En outre, les billets verts sont de plus en plus difficiles à trouver sur le marché – c’est même quelquefois impossible. Khoury explique à Arab News en français qu’il faut également «payer les fournisseurs, qui n’acceptent plus que le liquide libanais à la valeur du cours du dollar au marché noir ou les dollars en liquide, et cela à la livraison. Avant la crise, nous disposions d’une période de soixante jours après la livraison des produits pour payer la marchandise. Le plus dur, c’était d’assurer les salaires des employés. Au mois d’octobre 2019, cinquante-neuf personnes travaillaient dans les trois cafés-restaurants qui étaient encore ouverts. Au fil du temps, nous avons été contraints de les remercier». 

«Et puis, il y a les imprévus: une douzaine de verres qui se cassent et qu’il faut remplacer, l’air conditionné qui tombe en panne et qu’il faut réparer… Avec quel argent payer, quand tout le monde veut du liquide et qu’il y a des restrictions bancaires sur le cash?», s’interroge-t-il. 

«Aujourd’hui, nous nous retrouvons avec les meubles de six restaurants et des cuisines quasi neuves; tout cela est entreposé dans des dépôts. Nous ne savons pas s’il faut les vendre ou attendre quatre ou cinq ans pour reprendre le travail», soupire le restaurateur, pour qui «la reprise économique n’aura pas lieu de sitôt». 

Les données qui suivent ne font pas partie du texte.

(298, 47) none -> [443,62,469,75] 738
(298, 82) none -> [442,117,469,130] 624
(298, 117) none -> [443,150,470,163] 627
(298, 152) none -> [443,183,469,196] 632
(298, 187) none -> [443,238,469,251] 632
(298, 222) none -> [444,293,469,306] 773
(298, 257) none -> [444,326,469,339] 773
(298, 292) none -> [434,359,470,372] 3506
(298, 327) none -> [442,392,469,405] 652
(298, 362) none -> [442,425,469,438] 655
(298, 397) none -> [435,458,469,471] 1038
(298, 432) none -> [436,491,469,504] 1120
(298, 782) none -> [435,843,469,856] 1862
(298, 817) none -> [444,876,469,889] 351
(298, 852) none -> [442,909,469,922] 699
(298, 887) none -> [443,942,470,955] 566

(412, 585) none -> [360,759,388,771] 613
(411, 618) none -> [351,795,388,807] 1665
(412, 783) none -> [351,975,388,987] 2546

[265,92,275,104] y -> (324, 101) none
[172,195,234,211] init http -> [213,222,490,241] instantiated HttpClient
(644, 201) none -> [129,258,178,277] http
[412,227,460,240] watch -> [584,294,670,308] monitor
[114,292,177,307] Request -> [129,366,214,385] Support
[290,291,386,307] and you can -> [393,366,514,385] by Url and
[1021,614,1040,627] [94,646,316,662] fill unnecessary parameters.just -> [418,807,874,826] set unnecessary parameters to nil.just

«Ne pensez surtout pas que les restaurants qui sont restés ouverts gagnent de l’argent ou peuvent savoir ce que leur réserve l’avenir. Au Liban, ceux qui tiennent encore sont les franchises ou des entreprises qui possèdent des restaurants à l’étranger. Les autres fermeront sûrement petit à petit. Durant un an, nous avons essayé de “faire avec” en espérant que les choses iraient mieux, mais la situation n’a fait qu’empirer», déplore-t-il. 

«Il n’y a plus que le service à emporter et la livraison à domicile dans la restauration rapide qui fonctionnent et qui demeurent rentables», explique à Arab News en français Maya Békhazi Noun. Cela ne signifie pas, pour autant, que ce secteur est en plein boom; simplement, il n’a pas essuyé de grosses pertes.